This is going to be a super long post, and I really don't know what I'll talk about, so if anything in this triggers you, I am super sorry.
Where to even start. First year university student, living away from home. Massive introvert. History of self harm, and blowing off any help given to me.
Basically I am a huge freaking mess. Second or third week into the semester, I was so unsure of what was going on, and what I was doing that I went to the toilets in the union and cut myself. So then that snapped me out of it, and I ran pretty much the whole way to my general practice. They tried to turn me away saying I'd have to come back in 5 hours, and only got me an emergency appointment when I broke into tears at the reception. I was offered 6 sessions of CBT, starting the week after. Two of those are already up...and I haven't gotten anywhere. I have no sort of diagnosis, nobody has even really asked questions about how I'm feeling. But tomorrow I have another one, after having to wait 3 weeks. Yay for waiting. I love waiting! (sarcasm)
The massive problem? I'm not telling the doctor the truth. It's not even a concious decision. Because in front of people I am a completely different person. I'm confident, chatty, sure of myself probably a certain amount of cocky as well. And I have no freaking connection to that person. Obviously I'm aware that it's me. But it's like watching someone live my life for me and it's freaky. But 'she' won't tell the truth. Because it's the fear of telling the truth. At no point does any of this sound healthy, and I'm scared they'll have to tell my family.
The problem with the way that 'I' act in front of people is that how the hell would they believe that this same girl is a mess? That she has pretty much 0 friends, doesn't get on with her flat mates because they are all confident and loud, is too afraid to actually do anything in her free time, has frequent breakdowns where she cannot do a single thing other than curl up on the floor and cry. That she is willing to hurt herself. University by no means triggered this. I have been messed up for years, but living alone means that it's not okay. I haven't cooked anything for weeks, because that means using the kitchen for more than 10 minutes, and I might bump into someone. My personal hygeine isn't terrible, but I can't say it is great either. I'm eating way too much junk food and sugar, because sugar is the way I decide to cope.

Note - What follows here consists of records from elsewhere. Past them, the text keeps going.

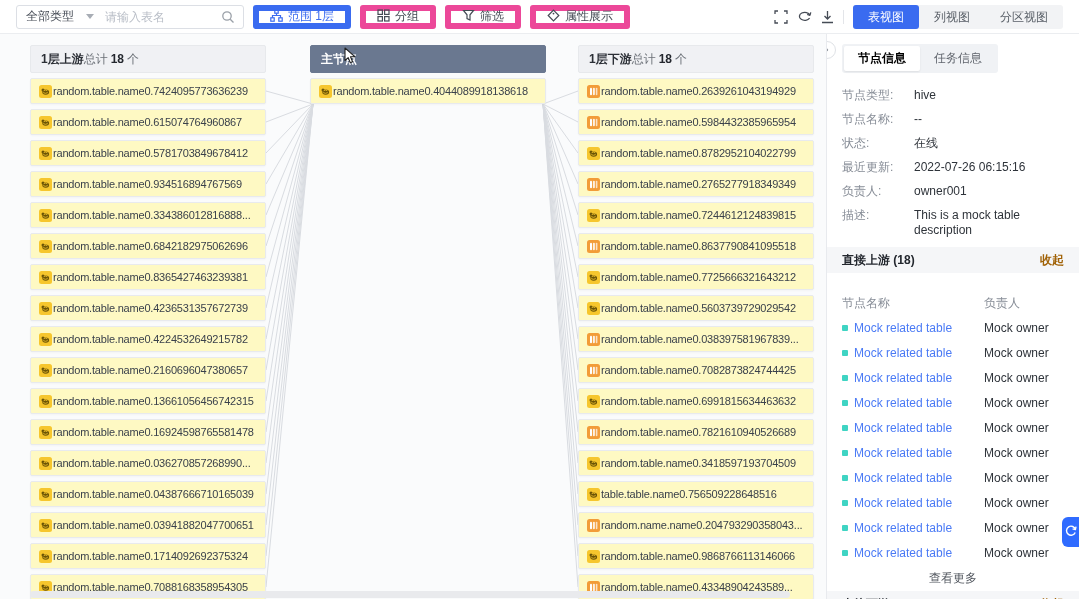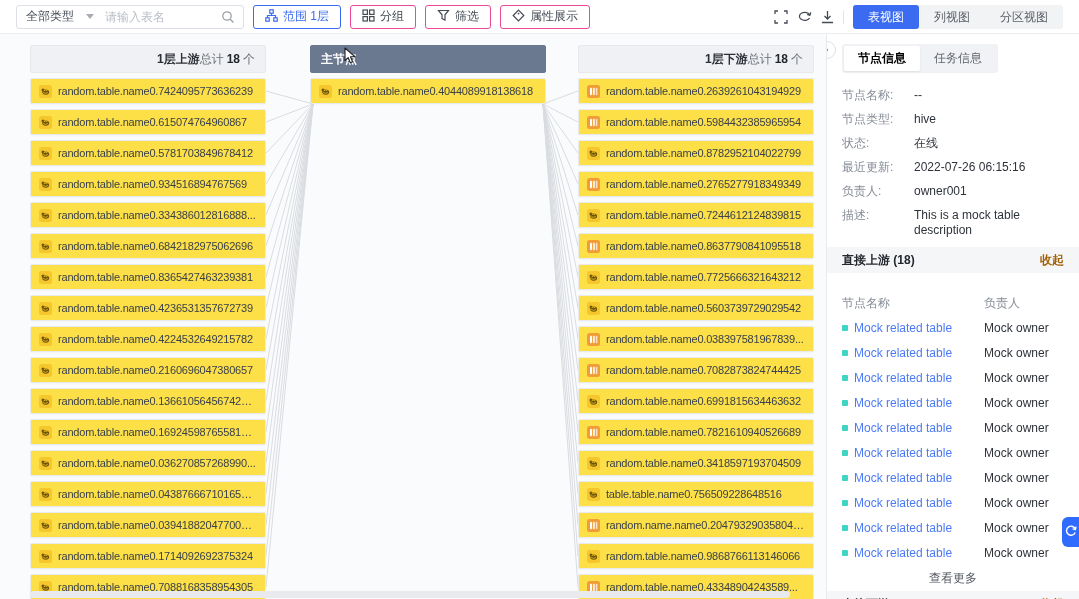--- a/index.html
+++ b/index.html
@@ -11,44 +11,44 @@
           padding:0 16px;box-sizing:border-box;gap:9px;z-index:5}
   .search-group{display:flex;align-items:center;width:228px;height:24px;
                 border:1px solid #dcdfe5;border-radius:3px;box-sizing:border-box;background:#fff}
   .type-select{display:flex;align-items:center;gap:12px;padding:0 9px;color:#454b55;cursor:pointer;flex:none}
   .caret{width:0;height:0;border-left:4px solid transparent;border-right:4px solid transparent;
          border-top:5px solid #a8adb5}
   .search-input{border:none;outline:none;flex:1;min-width:0;font-size:12px;color:#333;
                 font-family:inherit;background:transparent}
   .search-input::placeholder{color:#b9bec7}
   .sicon{margin:0 8px;flex:none;display:flex}
-  .tb-btn{height:24px;border:1px solid #ec4899;border-radius:3px;background:#fff;
+  .tb-btn{height:24px;border:6px solid #ec4899;border-radius:3px;background:#fff;
           display:flex;align-items:center;gap:5px;padding:0 11px;color:#454b55;
           font-size:12px;cursor:pointer;box-sizing:border-box;white-space:nowrap}
   .tb-btn svg{flex:none}
   .tb-btn.scope{border-color:#3a6bf0;color:#3a6bf0}
   .tb-icons{margin-left:auto;display:flex;align-items:center;gap:9px}
   .icon-btn{display:flex;align-items:center;cursor:pointer}
   .vdiv{width:1px;height:14px;background:#e3e5e9}
   .view-tabs{display:flex;background:#f2f3f5;border-radius:3px;height:24px;align-items:center}
   .view-tab{padding:0 15px;height:24px;line-height:24px;color:#5a6068;border-radius:3px;cursor:pointer;white-space:nowrap}
   .view-tab.active{background:#3a6bf0;color:#fff}
   
   .canvas{position:absolute;top:34px;left:0;width:826px;height:565px;background:#fafbfc;overflow:hidden}
   .edges{position:absolute;left:0;top:0;pointer-events:none}
   .col{position:absolute;top:11px;width:236px}
   .col-left{left:30px}.col-main{left:310px}.col-right{left:578px}
-  .col-header{height:28px;display:flex;align-items:center;justify-content:flex-end;
+  .col-header{height:28px;display:flex;align-items:center;justify-content:flex-start;
               padding:0 10px;background:#f0f1f4;border:1px solid #e7e9ec;border-radius:2px;
               font-weight:bold;color:#2b2f36;box-sizing:border-box}
   .col-header .total{font-weight:normal;color:#6b7077}
   .col-header .total b{color:#23272e;margin:0 3px}
   .col-main .col-header{background:#6a7890;border-color:#6a7890;color:#fff;justify-content:flex-start}
-  .node-card{height:26px;margin-top:5px;background:#fde047;border:1px solid #e8eaee;border-radius:2px;
-             display:flex;align-items:center;gap:6px;padding:0 8px;box-sizing:border-box;
+  .node-card{height:26px;margin-top:5px;background:#fef9c3;border:1px solid #e8eaee;border-radius:2px;
+             display:flex;align-items:center;gap:1px;padding:0 8px;box-sizing:border-box;
              box-shadow:0 1px 2px rgba(0,0,0,.03);cursor:pointer}
   .node-icon{width:13px;height:13px;flex:none;display:flex}
   .node-label{font-size:11px;letter-spacing:-0.2px;color:#3a414b;white-space:nowrap;
               overflow:hidden;text-overflow:ellipsis;flex:1}
   .hscrollbar{position:absolute;left:30px;width:760px;bottom:1px;height:7px;
               background:#e9eaed;border-radius:4px}
   .cursor{position:absolute;top:13px;left:343px;z-index:9;pointer-events:none}
   
   .panel{position:absolute;top:34px;right:0;width:253px;height:565px;background:#fff;
          border-left:1px solid #e8eaee;box-sizing:border-box;overflow:hidden}
@@ -653,26 +653,26 @@
     <span>›</span>
   </div>
 
   <div class="panel-tabs">
     <span class="panel-tab active">节点信息</span>
     <span class="panel-tab">任务信息</span>
   </div>
 
   <div class="fields">
       <div class="field-row">
+        <span class="field-label">节点类型:</span>
+        <span class="field-value">hive</span>
+      </div>
+      <div class="field-row">
         <span class="field-label">节点名称:</span>
         <span class="field-value">--</span>
-      </div>
-      <div class="field-row">
-        <span class="field-label">节点类型:</span>
-        <span class="field-value">hive</span>
       </div>
       <div class="field-row">
         <span class="field-label">状态:</span>
         <span class="field-value">在线</span>
       </div>
       <div class="field-row">
         <span class="field-label">最近更新:</span>
         <span class="field-value">2022-07-26 06:15:16</span>
       </div>
       <div class="field-row">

I just feel like I'm losing my mind, and when I do breakdown I have no idea what is going on. I'm scared there will be one where I do something stupid. Already I've skipped lectures because the idea of being around people has been too much, and then when I go home I get angry with myself for 'giving in'. I wish I could get things across to the doctor, but I never will. I lied my way out of therapy before, and this is going the same way, and I can't afford for that to happen.
And then there is doubt. Serious doubt about if I'm actually ill, or if I am attention seeking. Which makes no sense, because I won't tell anyone about any of this stuff, and I'm terrified of them finding out. But I keep wondering if I'm acting, if I'm not actually ill at all, and only pretending. Maybe I'm just being a horrible attention seeking person. I don't know. I have no idea what to do. I can't handle any of this and I don't know where to turn. I'm honestly scared.